* [DATA UNDER STUDY]:
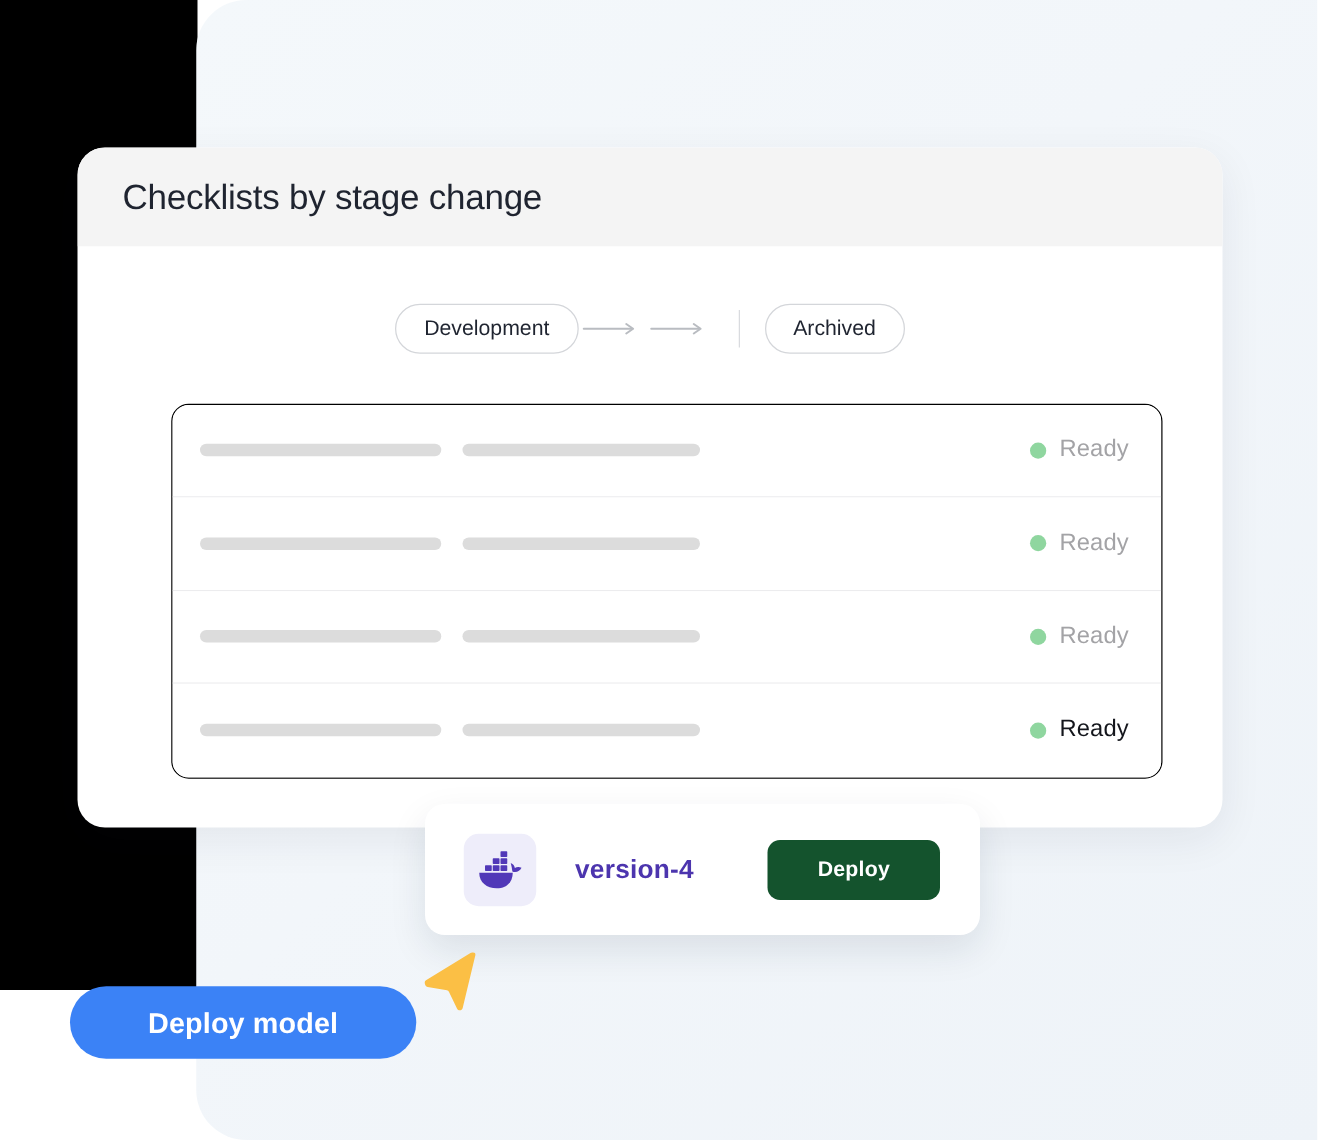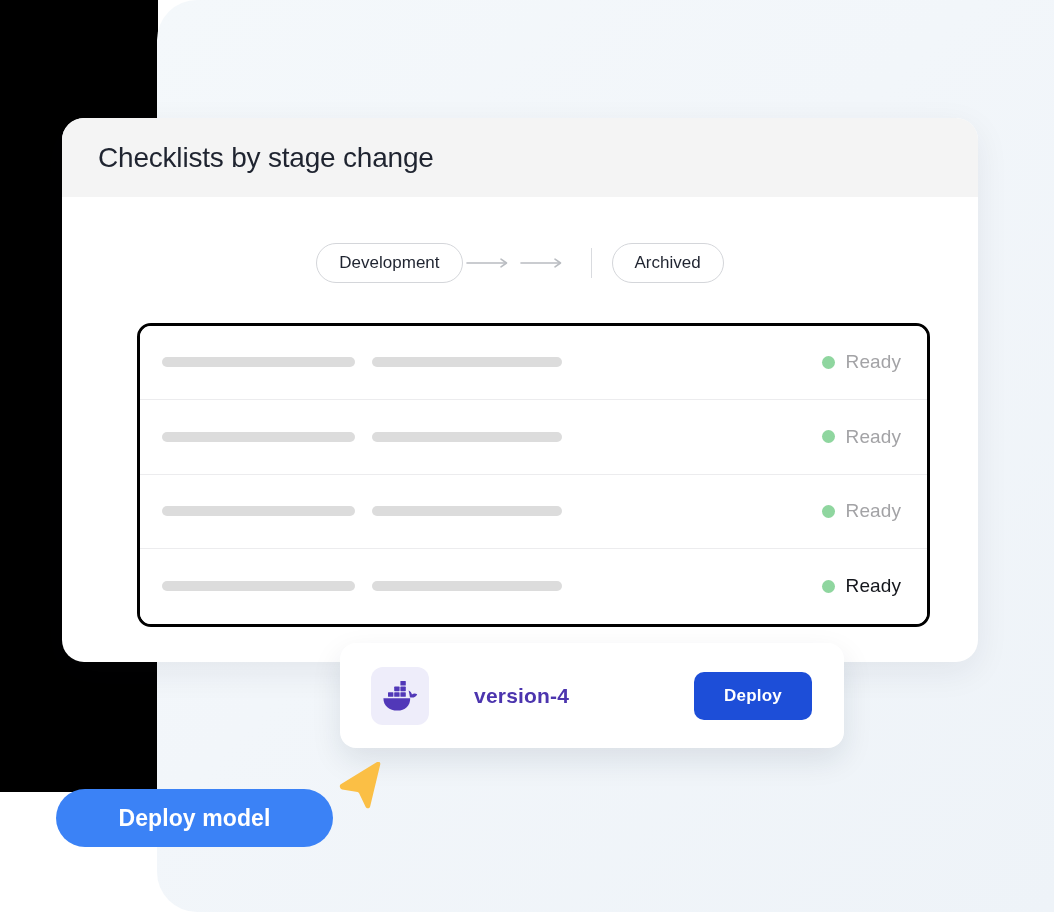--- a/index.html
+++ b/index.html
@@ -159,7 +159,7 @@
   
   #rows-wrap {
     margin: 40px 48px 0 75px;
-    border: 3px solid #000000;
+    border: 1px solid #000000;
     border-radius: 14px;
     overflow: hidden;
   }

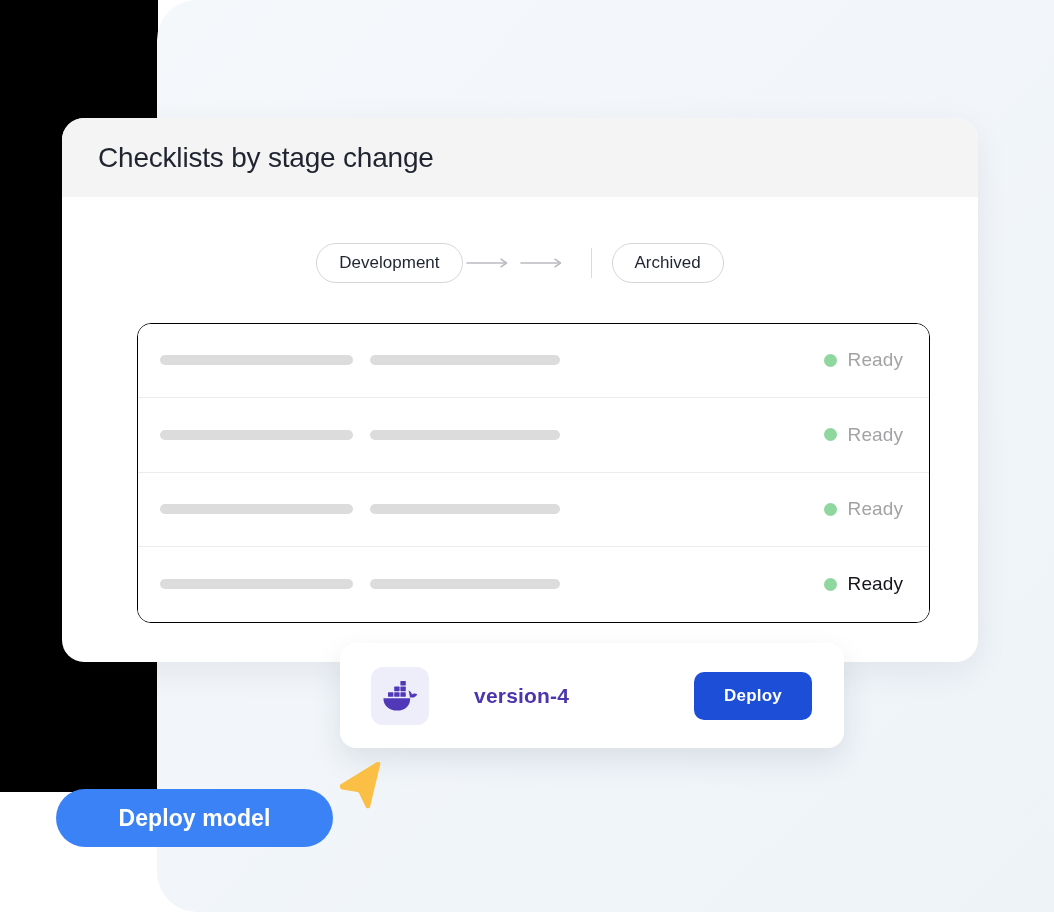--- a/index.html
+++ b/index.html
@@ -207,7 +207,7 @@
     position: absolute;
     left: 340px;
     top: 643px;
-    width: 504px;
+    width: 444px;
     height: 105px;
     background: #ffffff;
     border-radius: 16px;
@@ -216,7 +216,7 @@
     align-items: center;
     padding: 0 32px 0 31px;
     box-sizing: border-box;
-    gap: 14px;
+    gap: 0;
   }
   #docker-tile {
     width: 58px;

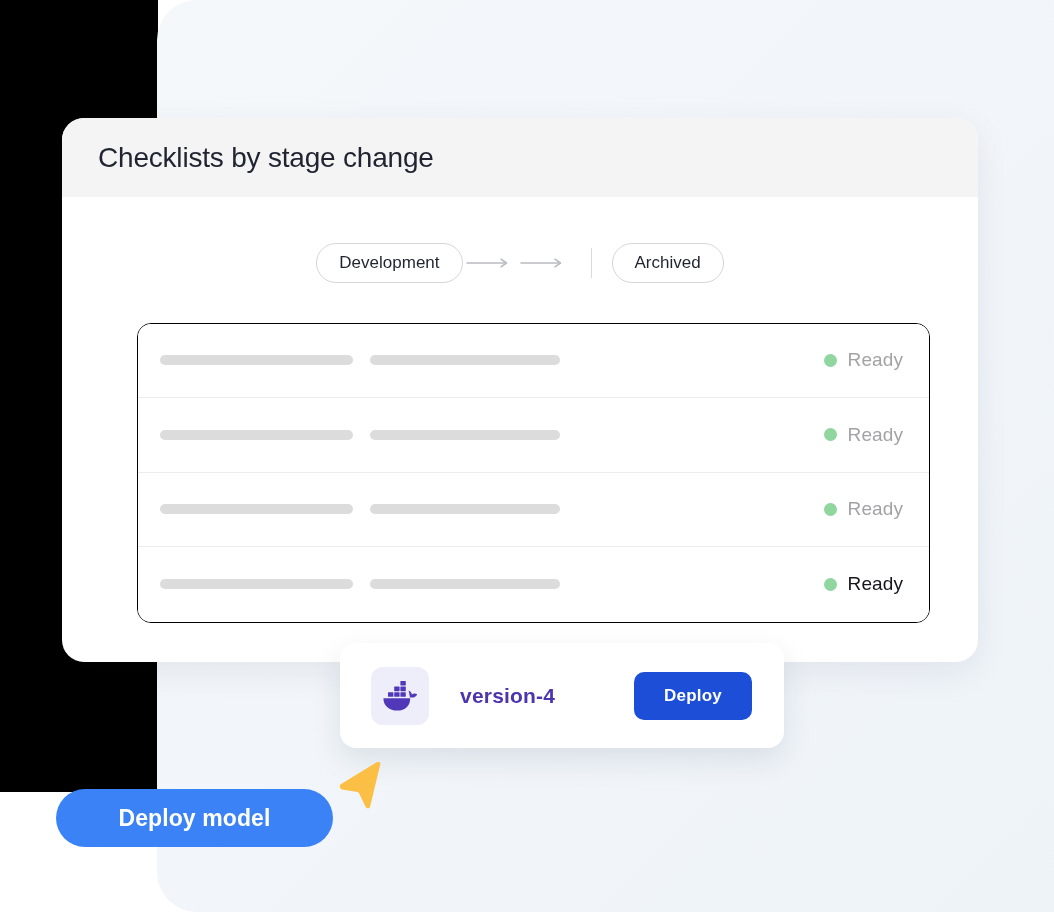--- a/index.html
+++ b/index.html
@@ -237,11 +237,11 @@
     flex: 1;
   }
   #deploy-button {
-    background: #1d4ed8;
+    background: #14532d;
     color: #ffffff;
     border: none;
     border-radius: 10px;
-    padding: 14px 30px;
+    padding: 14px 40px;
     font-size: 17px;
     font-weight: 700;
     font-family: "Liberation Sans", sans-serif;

--

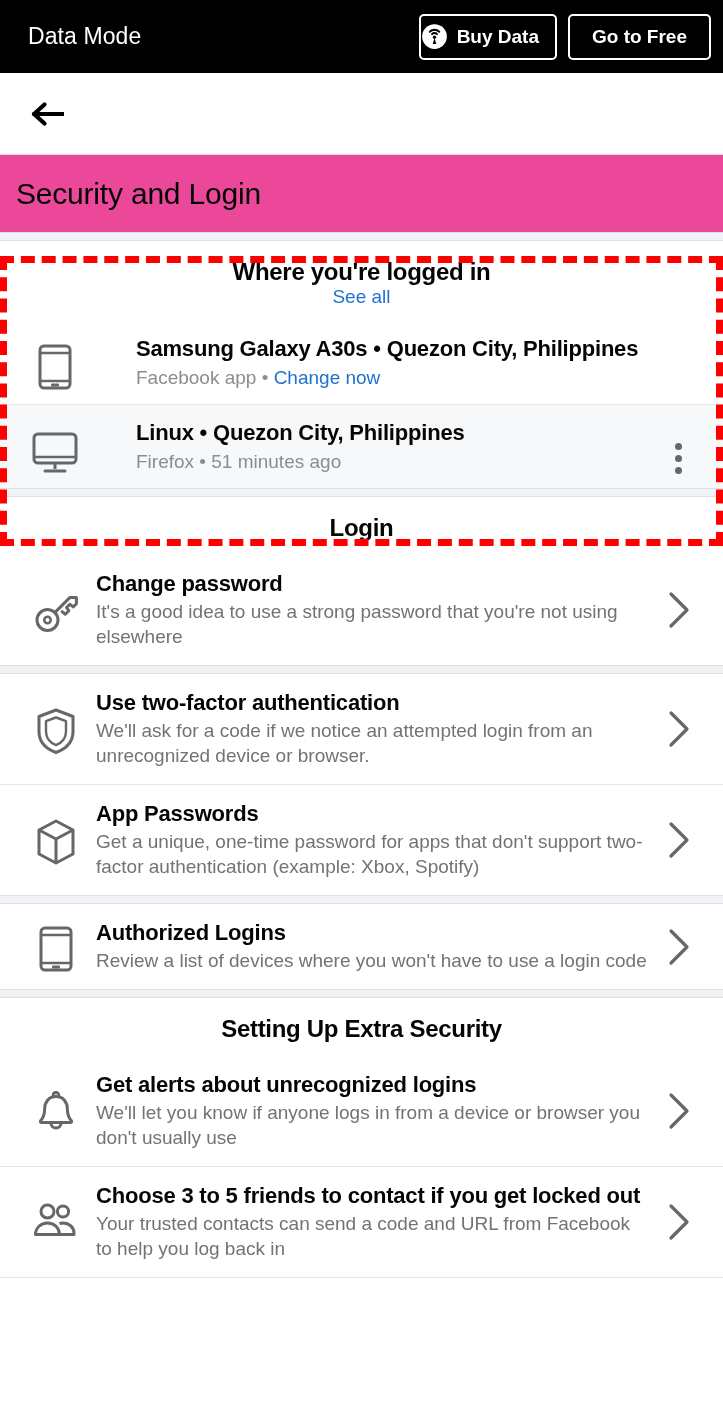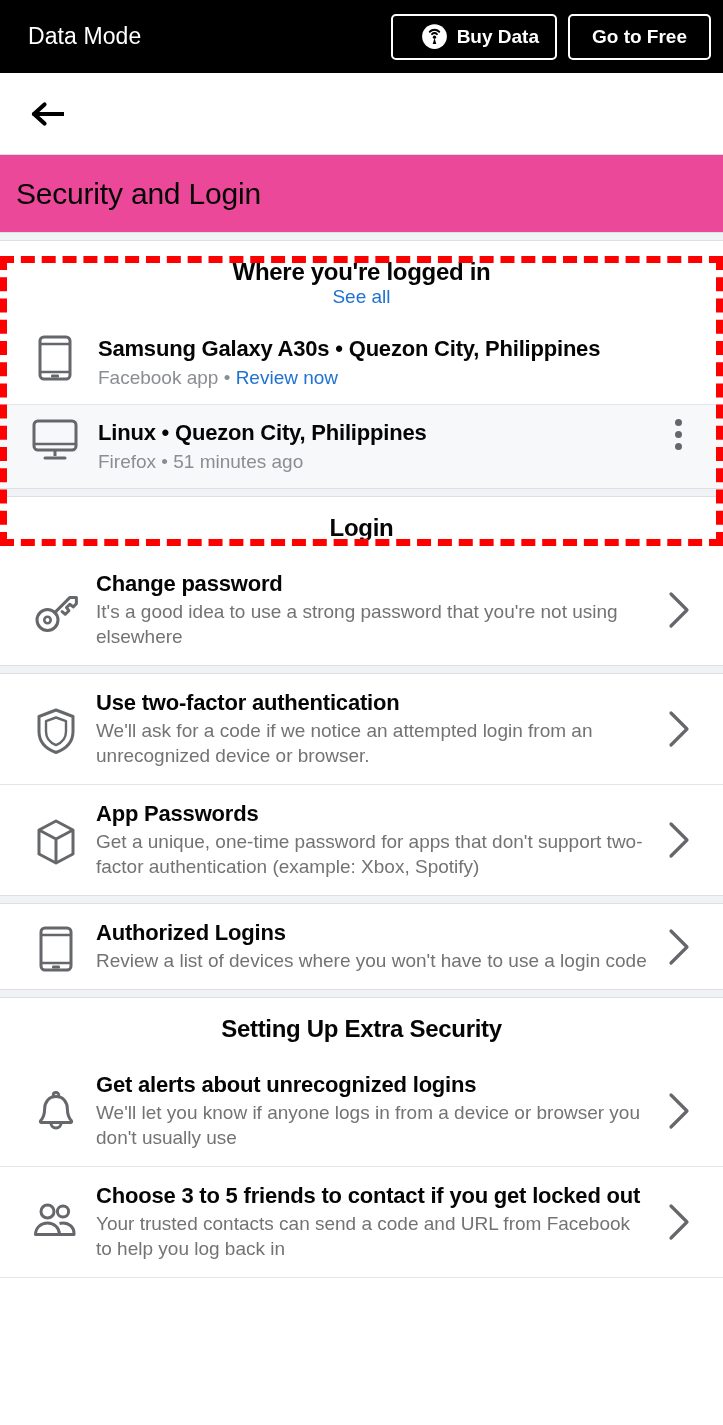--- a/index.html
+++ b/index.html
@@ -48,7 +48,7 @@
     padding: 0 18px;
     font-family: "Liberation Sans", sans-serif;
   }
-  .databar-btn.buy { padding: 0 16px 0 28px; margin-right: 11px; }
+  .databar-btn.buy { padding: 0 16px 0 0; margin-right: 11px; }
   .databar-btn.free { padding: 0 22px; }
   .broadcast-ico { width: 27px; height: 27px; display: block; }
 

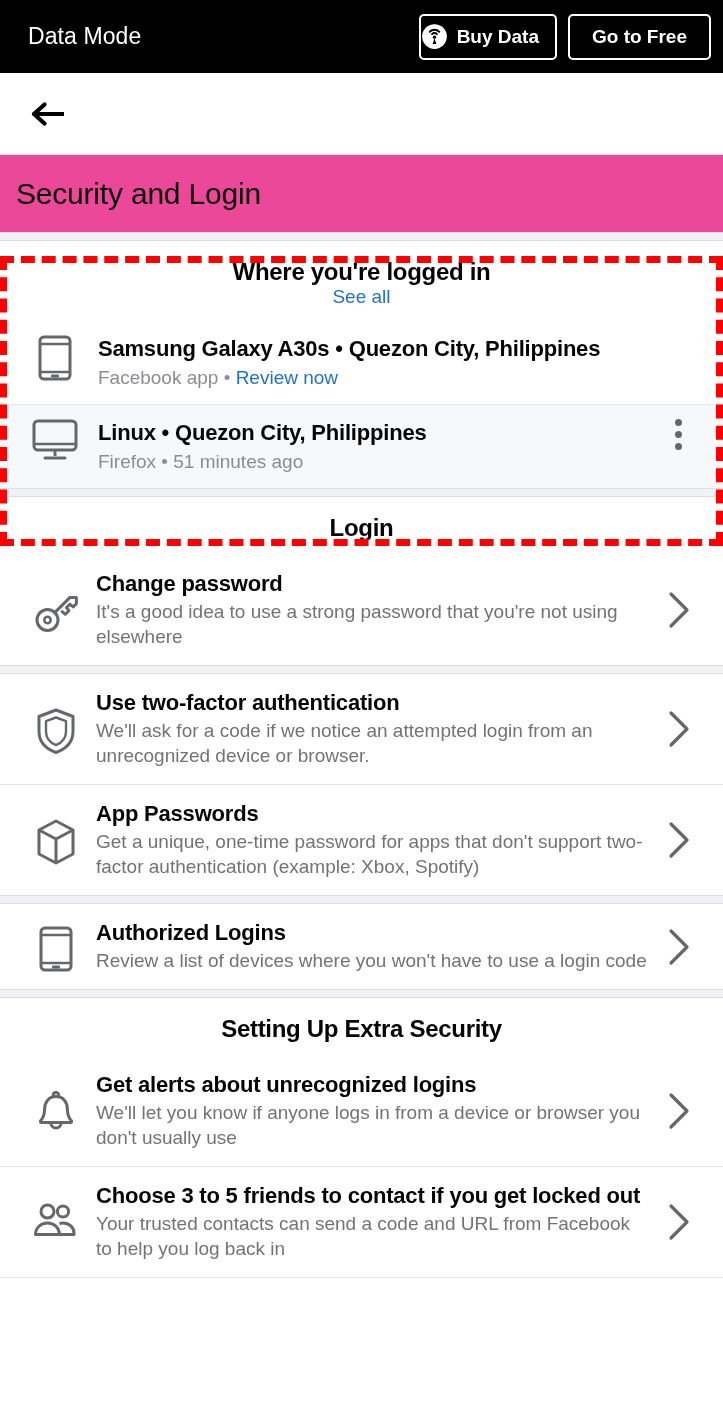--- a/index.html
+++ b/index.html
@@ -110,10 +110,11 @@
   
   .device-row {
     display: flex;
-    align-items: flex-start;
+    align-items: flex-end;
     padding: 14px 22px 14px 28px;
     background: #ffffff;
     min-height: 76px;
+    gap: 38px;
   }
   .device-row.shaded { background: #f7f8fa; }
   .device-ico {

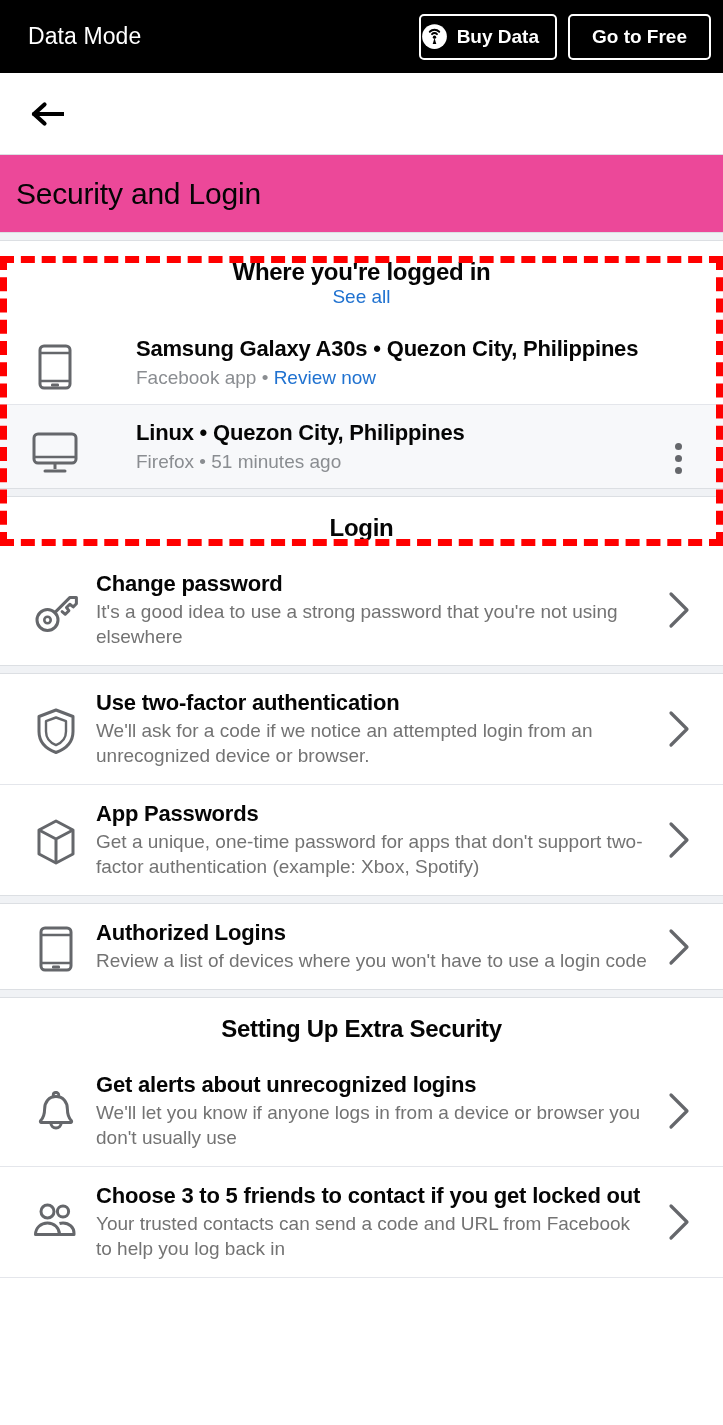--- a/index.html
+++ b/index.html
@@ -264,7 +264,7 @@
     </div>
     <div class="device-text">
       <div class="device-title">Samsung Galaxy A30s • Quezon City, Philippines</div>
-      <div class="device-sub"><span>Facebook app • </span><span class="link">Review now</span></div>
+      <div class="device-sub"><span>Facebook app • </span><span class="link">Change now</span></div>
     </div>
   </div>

* [EXERCISE BRIEF]: Among the lines above, which hold the word "device"? Report each one.

* [ANSWER AREA]:
   .device-row {
   .device-row.shaded { background: #f7f8fa; }
   .device-ico {
     <div class="device-text">
       <div class="device-title">Samsung Galaxy A30s • Quezon City, Philippines</div>
-      <div class="device-sub"><span>Facebook app • </span><span class="link">Review now</span></div>
+      <div class="device-sub"><span>Facebook app • </span><span class="link">Change now</span></div>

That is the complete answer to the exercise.